Content starts

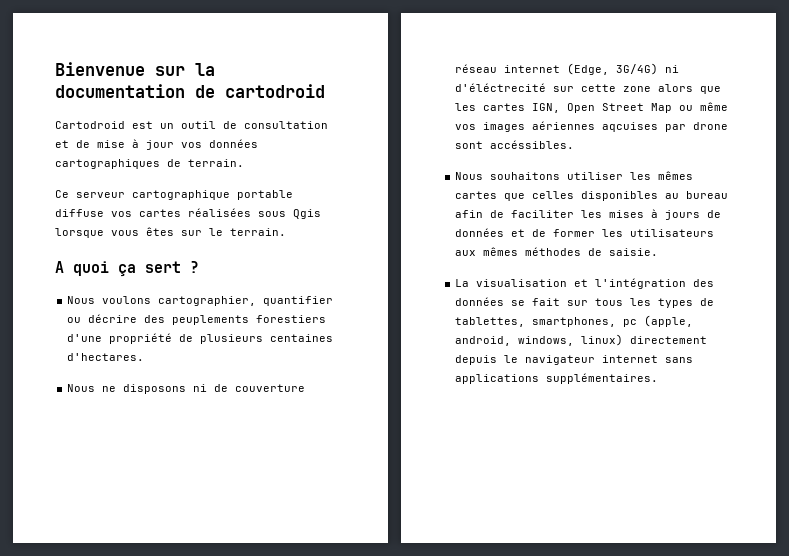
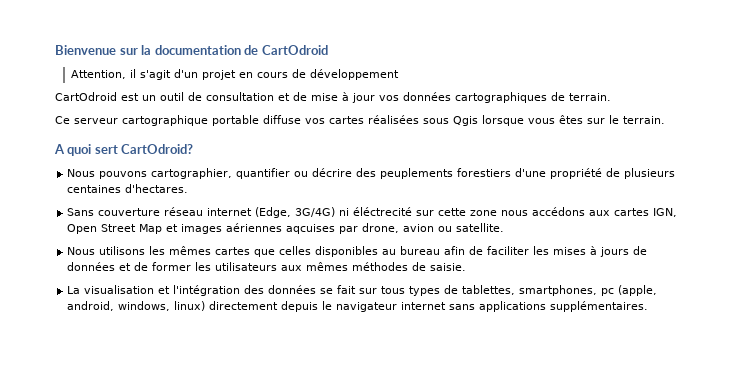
[225,84,325,98] [55,121,125,129] cartodroid // Cartodroid -> [261,45,328,55] [70,69,399,80] [55,92,117,101] CartOdroid // Attention, il s'agit d'un projet en cours de développement // CartOdroid
[118,261,199,277] [67,296,152,304] ça sert ? // Nous voulons -> [94,144,194,154] [67,169,148,179] sert CartOdroid? // Nous pouvons
[67,384,229,394] Nous ne disposons ni de -> [67,208,95,216] Sans
[455,83,547,92] d'éléctrecité -> [353,207,413,216] éléctrecité
[658,84,722,94] [455,103,477,111] alors que les -> [501,207,611,216] nous accédons aux
[679,102,729,111] [455,124,477,130] ou même vos -> [166,224,179,232] et
[693,122,729,130] [455,140,575,149] [455,172,624,180] drone sont accéssibles. // Nous souhaitons utiliser -> [362,223,505,233] [67,246,146,255] drone, avion ou satellite. // Nous utilisons
[630,298,652,306] les -> (406, 290) none

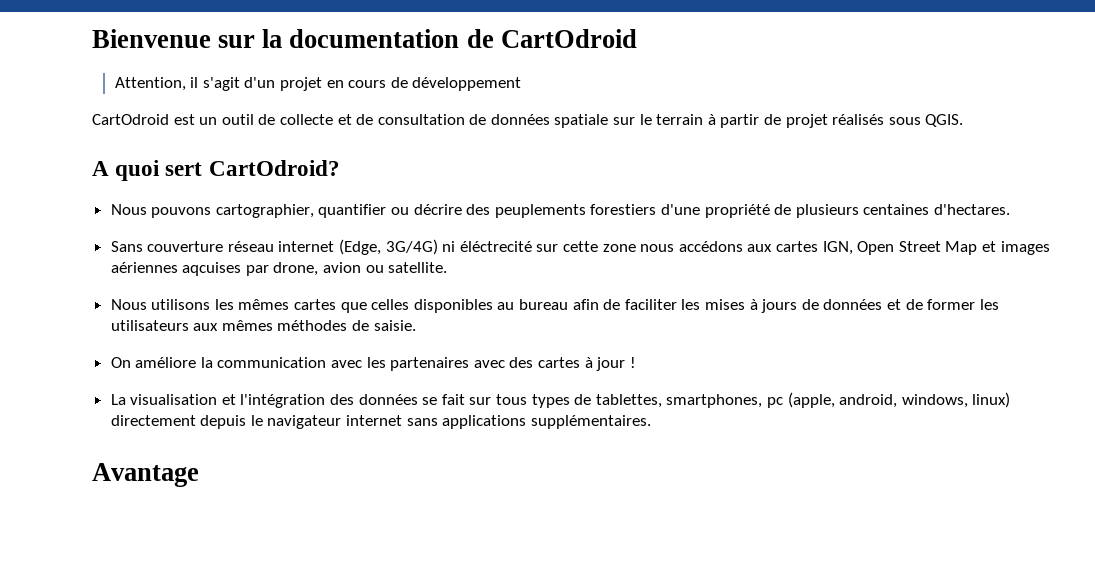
[206,92,611,103] [55,115,665,126] consultation et de mise à jour vos données cartographiques de terrain. // Ce serveur cartographique portable diffuse vos cartes réalisées sous Qgis lorsque vous êtes sur le terrain. -> [279,114,964,128] collecte et de consultation de données spatiale sur le terrain à partir de projet réalisés sous QGIS.
(467, 267) none -> [110,357,636,371] // On améliore la communication avec les partenaires avec des cartes à jour !
(649, 306) none -> [92,463,199,487] // Avantage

Content ends

→ **Work item**
From the line with "[118,261,199,277] [67,296,152,304] ça" down to the last line of the records above, restate each line verbatim, passing over any picture.

→ **Result of the exercise**
[118,261,199,277] [67,296,152,304] ça sert ? // Nous voulons -> [94,144,194,154] [67,169,148,179] sert CartOdroid? // Nous pouvons
[67,384,229,394] Nous ne disposons ni de -> [67,208,95,216] Sans
[455,83,547,92] d'éléctrecité -> [353,207,413,216] éléctrecité
[658,84,722,94] [455,103,477,111] alors que les -> [501,207,611,216] nous accédons aux
[679,102,729,111] [455,124,477,130] ou même vos -> [166,224,179,232] et
[693,122,729,130] [455,140,575,149] [455,172,624,180] drone sont accéssibles. // Nous souhaitons utiliser -> [362,223,505,233] [67,246,146,255] drone, avion ou satellite. // Nous utilisons
[630,298,652,306] les -> (406, 290) none

[206,92,611,103] [55,115,665,126] consultation et de mise à jour vos données cartographiques de terrain. // Ce serveur cartographique portable diffuse vos cartes réalisées sous Qgis lorsque vous êtes sur le terrain. -> [279,114,964,128] collecte et de consultation de données spatiale sur le terrain à partir de projet réalisés sous QGIS.
(467, 267) none -> [110,357,636,371] // On améliore la communication avec les partenaires avec des cartes à jour !
(649, 306) none -> [92,463,199,487] // Avantage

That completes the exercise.